ABOUT THIS EXERCISE =
This exercise calls for duplicating every entry below exactly, without the images.

DATA RECORDS =
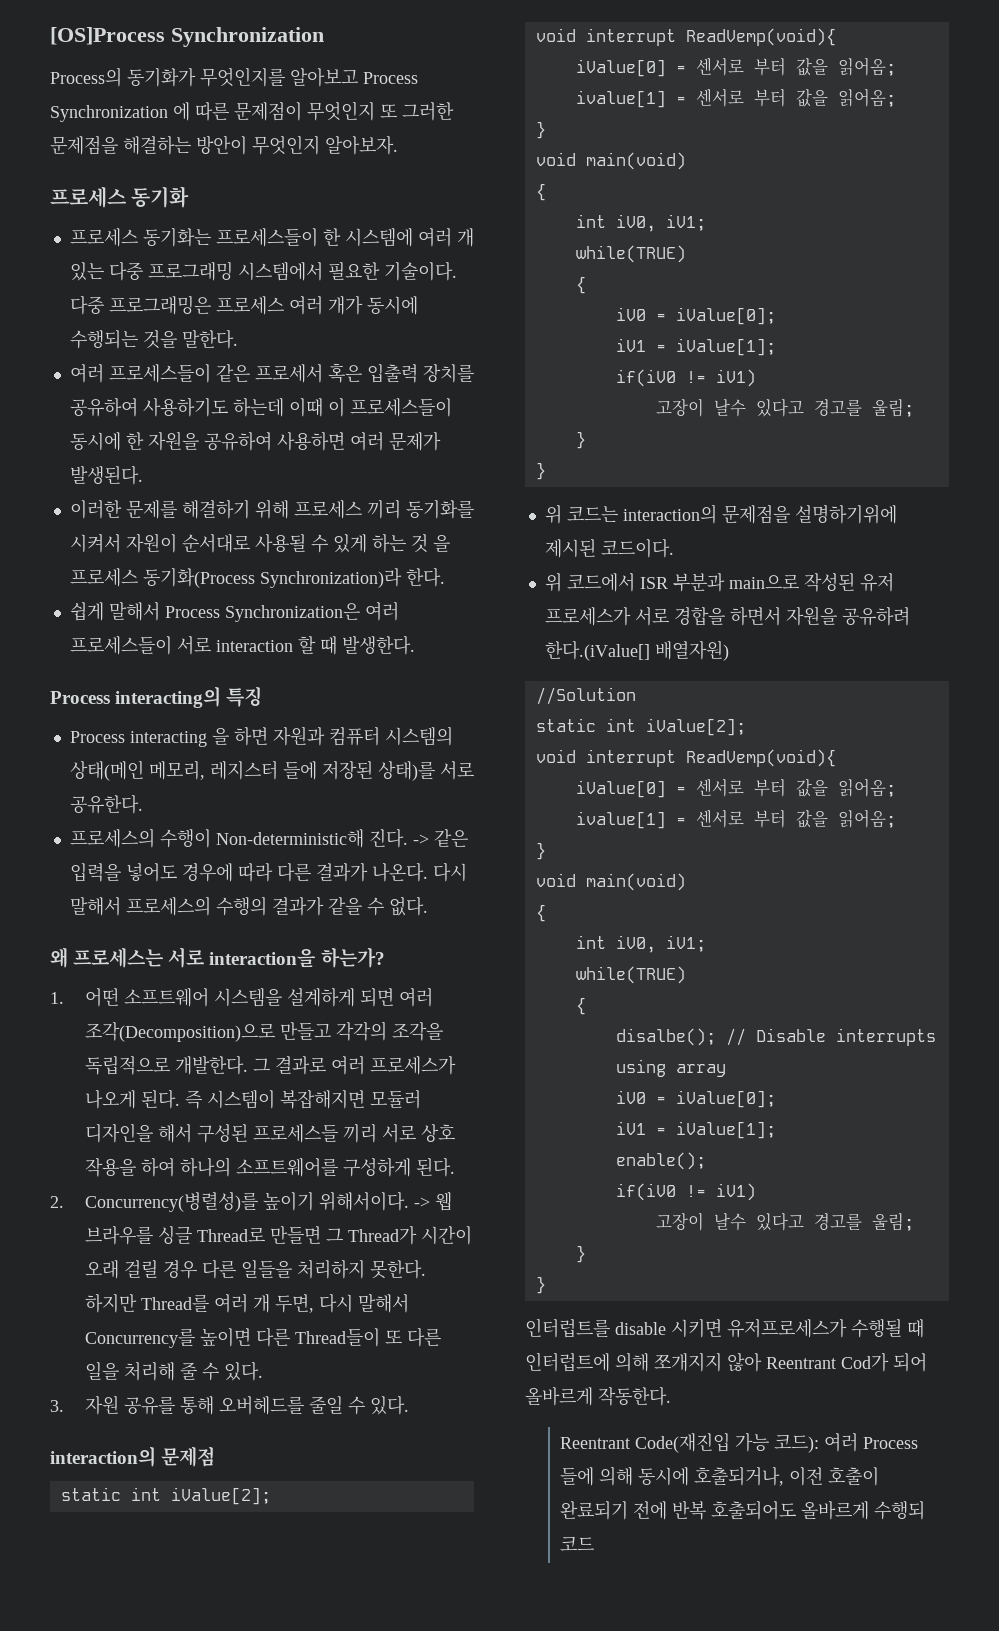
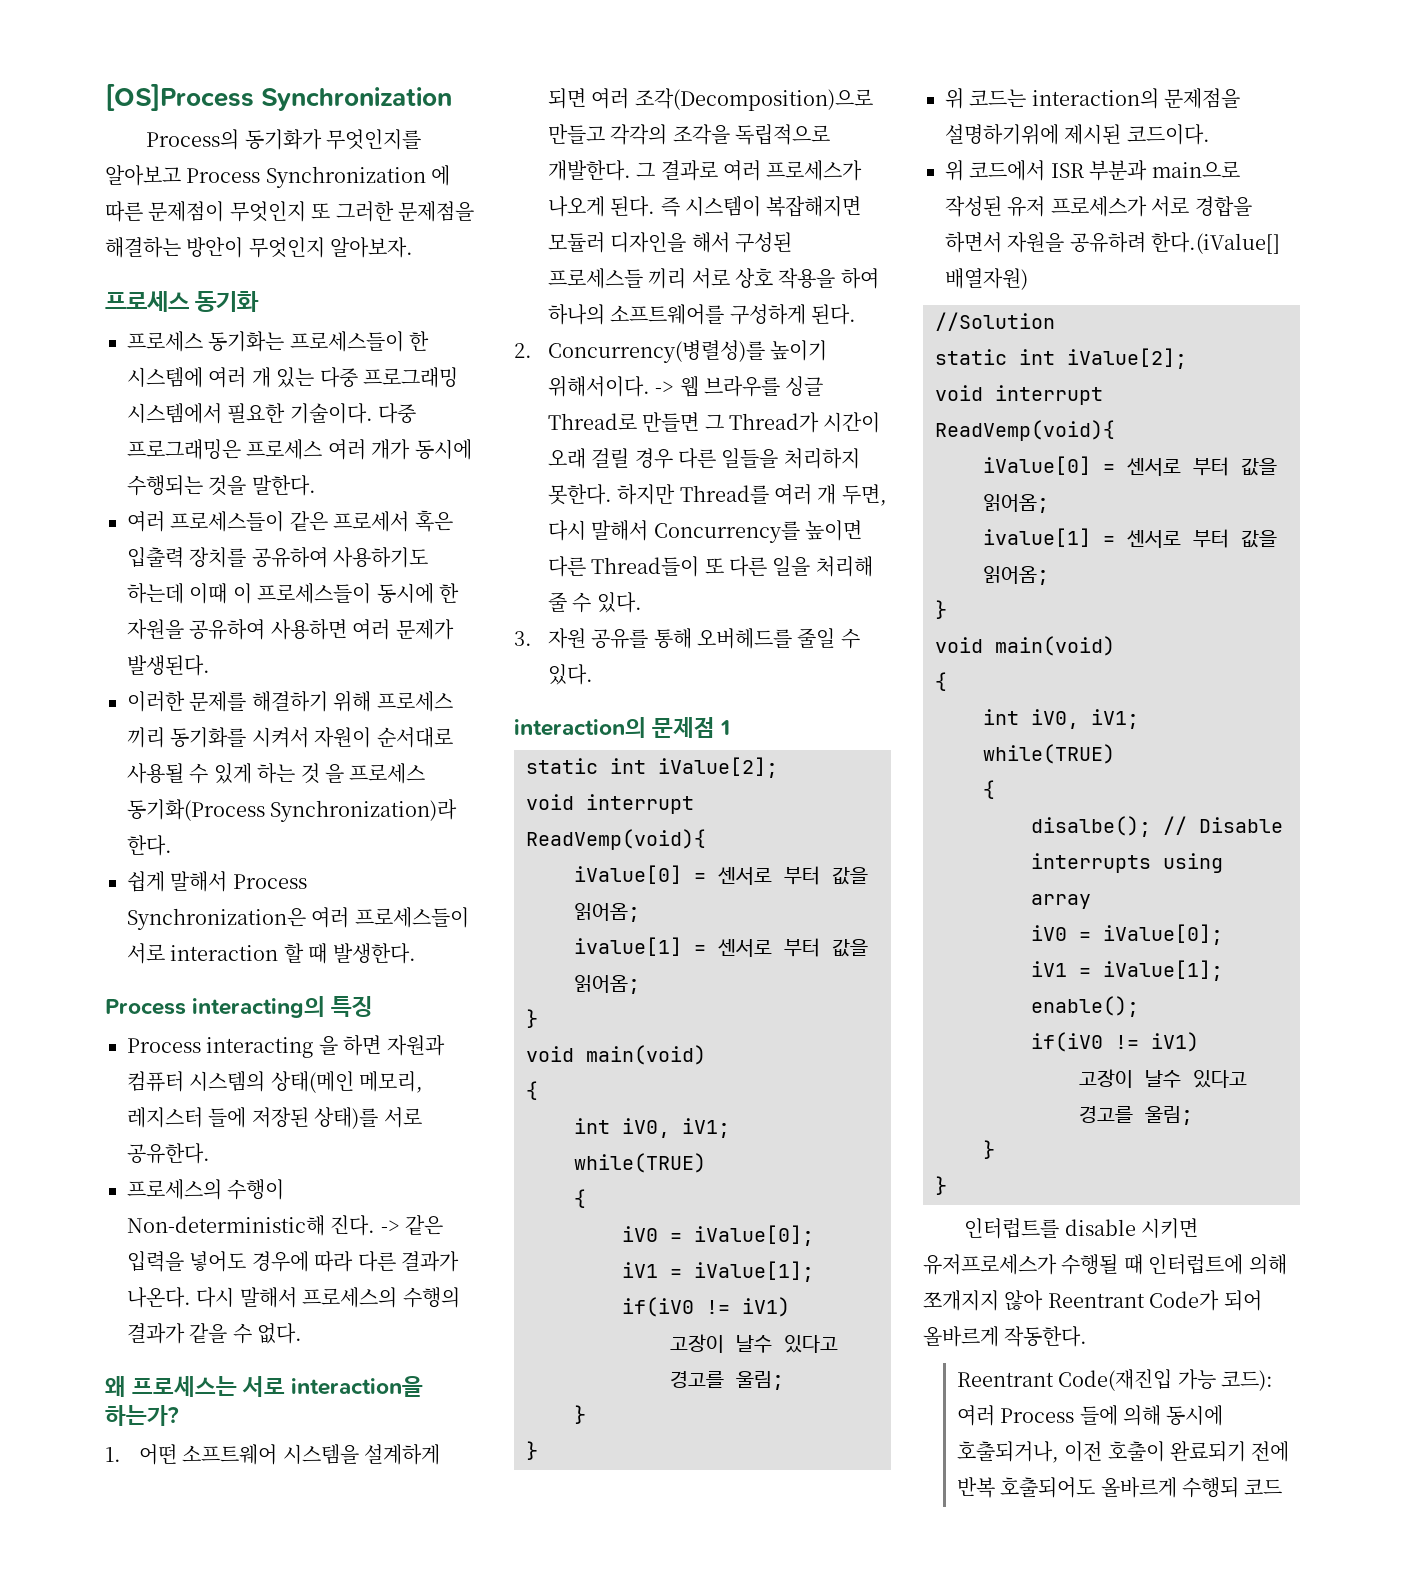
(216, 1456) none -> [720,720,731,735] 1
[841,1353,889,1372] Cod가 -> [1149,1290,1220,1311] Code가

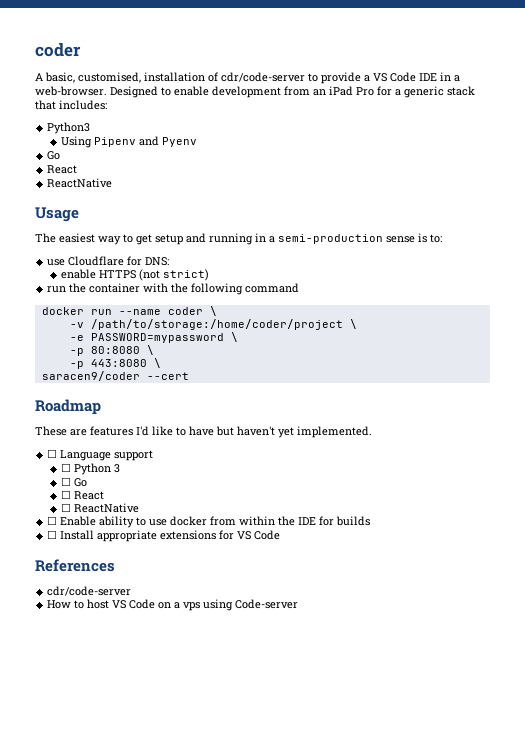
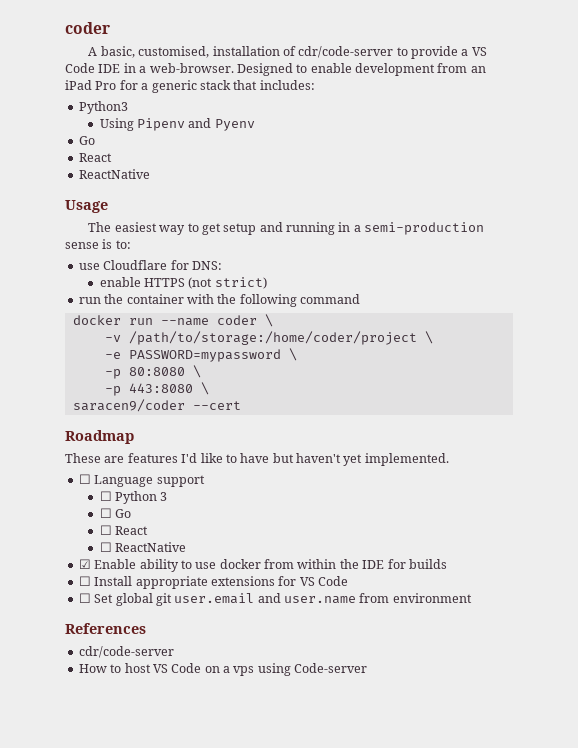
[47,516,58,525] ☐ -> [78,559,91,569] ☑
(281, 535) none -> [78,593,472,606] // ☐ Set global git user.email and user.name from environment

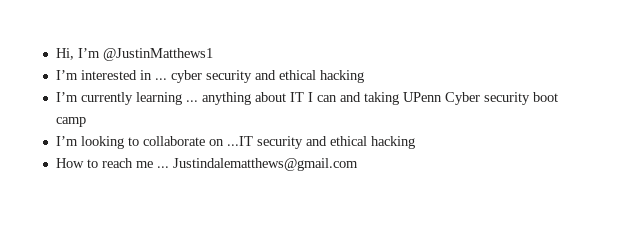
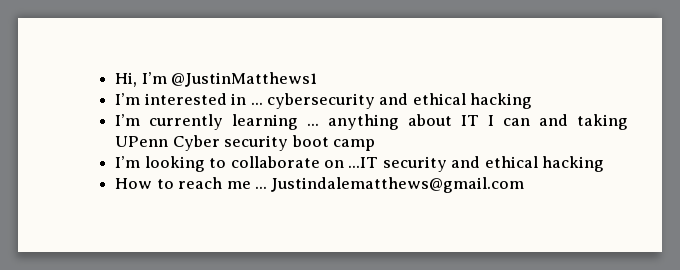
[170,70,252,83] cyber security -> [266,93,375,109] cybersecurity

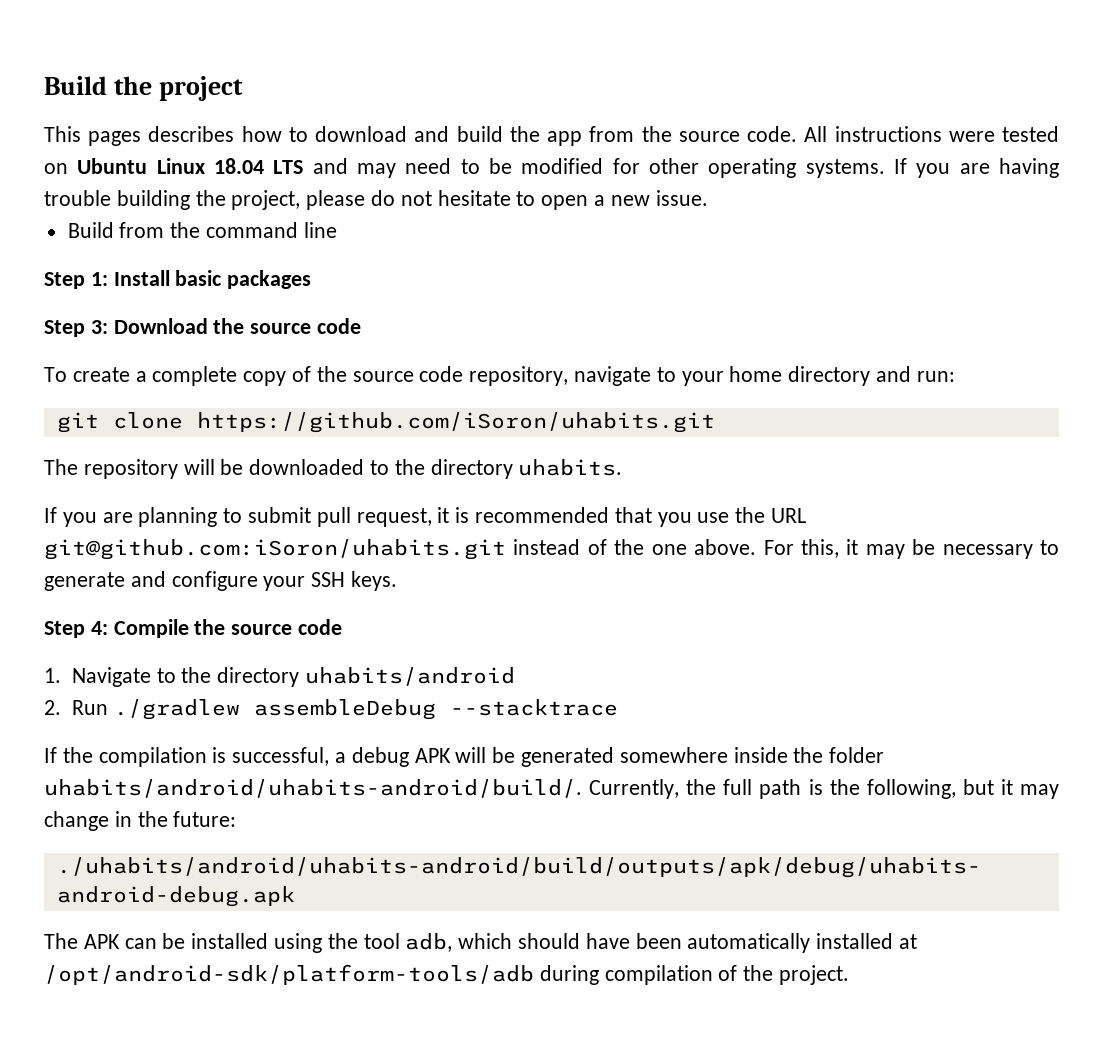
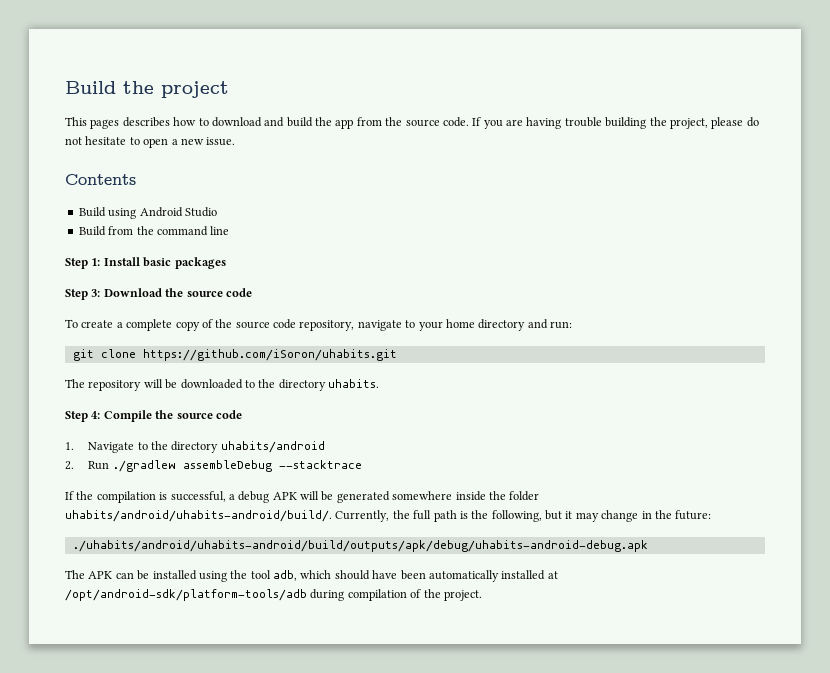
[804,126,1059,142] [44,158,885,178] All instructions were tested on Ubuntu Linux 18.04 LTS and may need to be modified for other operating systems. -> (469, 122) none
(708, 198) none -> [65,174,136,185] [78,207,217,219] // Contents // Build using Android Studio
[44,507,807,527] [44,539,1059,560] [44,571,398,591] // If you are planning to submit pull request, it is recommended that you use the URL git@github.com:iSoron/uhabits.git instead of the one above. For this, it may be necessary to generate and configure your SSH keys. -> (379, 383) none

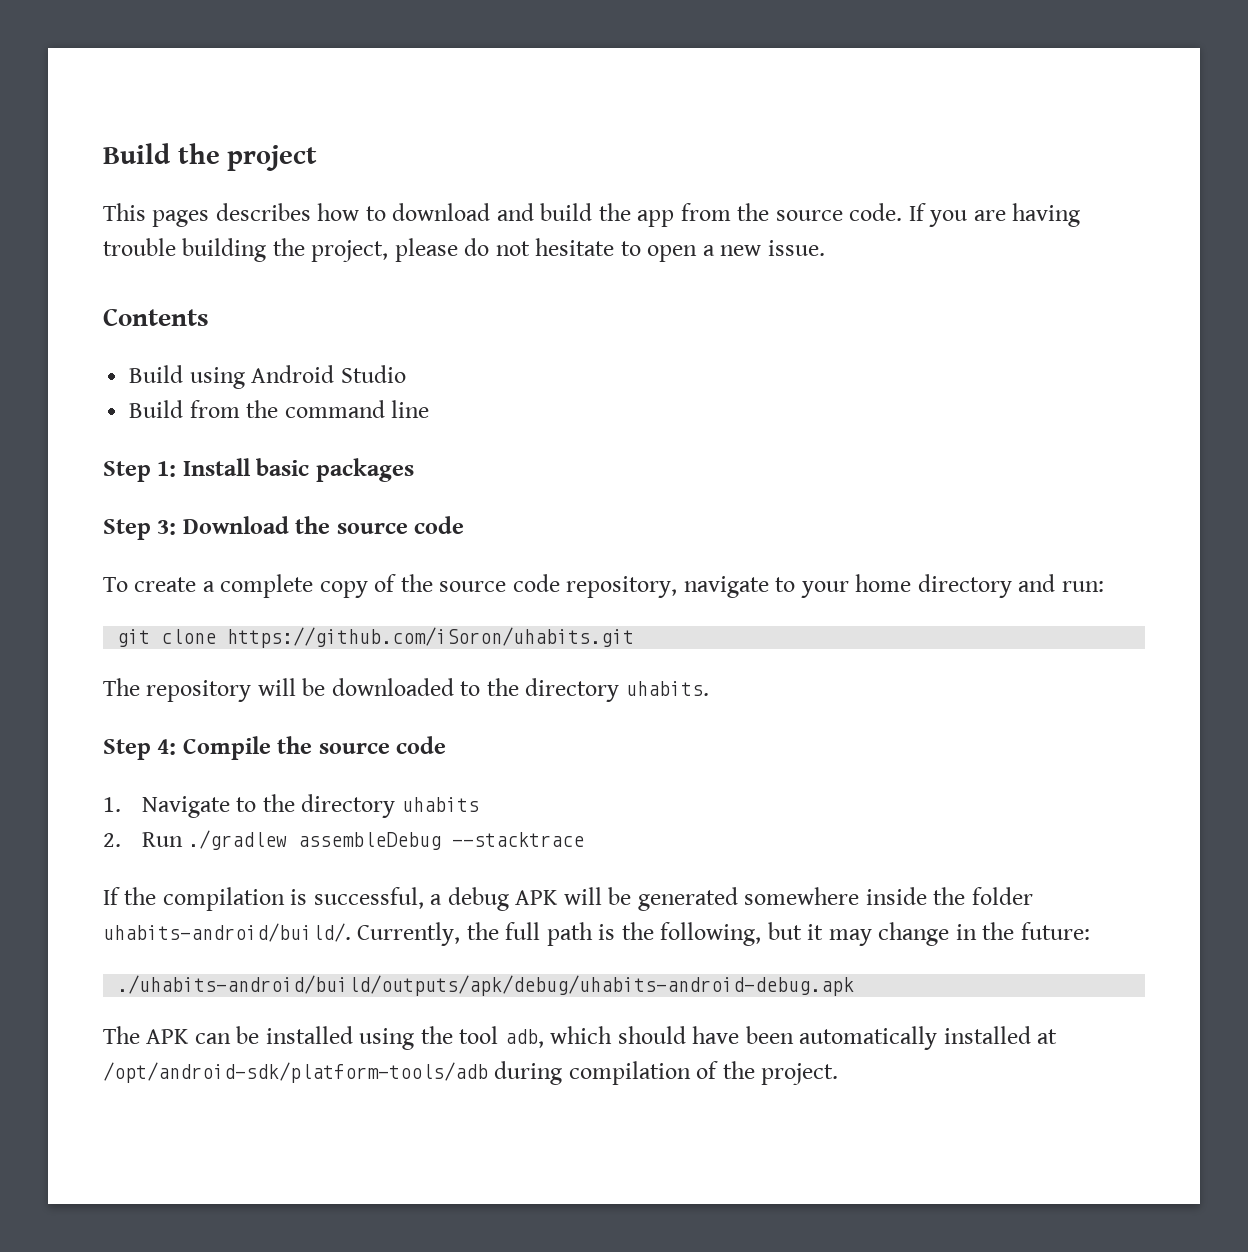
[220,441,325,453] uhabits/android -> [401,797,479,812] uhabits
[65,510,332,522] uhabits/android/uhabits-android/build/. -> [103,923,351,942] uhabits-android/build/.
[72,540,648,552] ./uhabits/android/uhabits-android/build/outputs/apk/debug/uhabits-android-debug.apk -> [117,975,855,996] ./uhabits-android/build/outputs/apk/debug/uhabits-android-debug.apk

ANSWER TO THIS EXERCISE =
(216, 1456) none -> [720,720,731,735] 1
[841,1353,889,1372] Cod가 -> [1149,1290,1220,1311] Code가

[47,516,58,525] ☐ -> [78,559,91,569] ☑
(281, 535) none -> [78,593,472,606] // ☐ Set global git user.email and user.name from environment

[170,70,252,83] cyber security -> [266,93,375,109] cybersecurity

[804,126,1059,142] [44,158,885,178] All instructions were tested on Ubuntu Linux 18.04 LTS and may need to be modified for other operating systems. -> (469, 122) none
(708, 198) none -> [65,174,136,185] [78,207,217,219] // Contents // Build using Android Studio
[44,507,807,527] [44,539,1059,560] [44,571,398,591] // If you are planning to submit pull request, it is recommended that you use the URL git@github.com:iSoron/uhabits.git instead of the one above. For this, it may be necessary to generate and configure your SSH keys. -> (379, 383) none

[220,441,325,453] uhabits/android -> [401,797,479,812] uhabits
[65,510,332,522] uhabits/android/uhabits-android/build/. -> [103,923,351,942] uhabits-android/build/.
[72,540,648,552] ./uhabits/android/uhabits-android/build/outputs/apk/debug/uhabits-android-debug.apk -> [117,975,855,996] ./uhabits-android/build/outputs/apk/debug/uhabits-android-debug.apk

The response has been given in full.